I do think we should get a community team up and running in the near future, for a variety of other reasons, but the design piece seems like it should wait until we have more experience and a better sense for what we want to do.

Also, in general, please feel free to reach out to me or others on the core team in terms of coordinating design work, or any questions/concerns/needs. We can try to help keep things organized.

Oh, right. As a member; I should have noticed that :stuck_out_tongue:

In that case I would personally prefer having design on the community subteam (as opposed to having no official design position whatsoever, or an independent design team). As you mentioned it would be a tiny team otherwise.

I've mentioned this elsewhere on this forum -- I think we should make it explicit that community team members need work on everything the team works on. As the team forms the members can communicate with each other (and publicly) what they intend to focus on. Working outside of one's focus is of course okay too.

Yes. Lots of RfCs and stuff have cross-cutting concerns. I'm not sure if there will be joint projects , since the teams don't really have "projects" per se (rather, rfcs might be drafted by individual members the way stuff happens now). I believe that cross-cutting RfCs were brought up at some point during the original discussion on the governance structure.

I don't think this needs to be a hard rule. The core team, though it handles nontechnical things not in the purview of the subteams, is a technical team. The original governance model had the mod team "special" to avoid conflicts of interest, but I think this specialness can be extended to some or all nontechnical teams. The subteam "leader" is a post that was pretty clearly designed for technical things. Supporting this could require a tweak to the original RfC, but not one that would warrant much discussion or debate I presume.

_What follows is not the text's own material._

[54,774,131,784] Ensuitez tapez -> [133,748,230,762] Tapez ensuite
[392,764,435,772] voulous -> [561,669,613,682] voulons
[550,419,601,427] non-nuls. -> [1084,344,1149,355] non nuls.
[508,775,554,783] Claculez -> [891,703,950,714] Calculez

Rather, I would expect that the community/design/etc teams would have one or more particular core team members that they keep in communication with.

I don't think anyone does :stuck_out_tongue_closed_eyes: . The responsibilities of subteams were pretty clear for technical stuff. They had to handle a defined technical process in a defined technical way. We didn't really address how non-technical teams would work because we only had one example (for which we had a concrete design) and while "community team" had been brought up the idea wasn't explored much.

Btw can I join? I did some minor PR for html5ever and have a few designs for contain-rs logo. I’m not a professional graphics designer, just a guy that likes to draw as a hobby.

Maybe? It’s not yet clear whether there will be a design team, but for now there is at least a design IRC channel that I’d encourage you to join! It’s #rust-design on Mozilla IRC.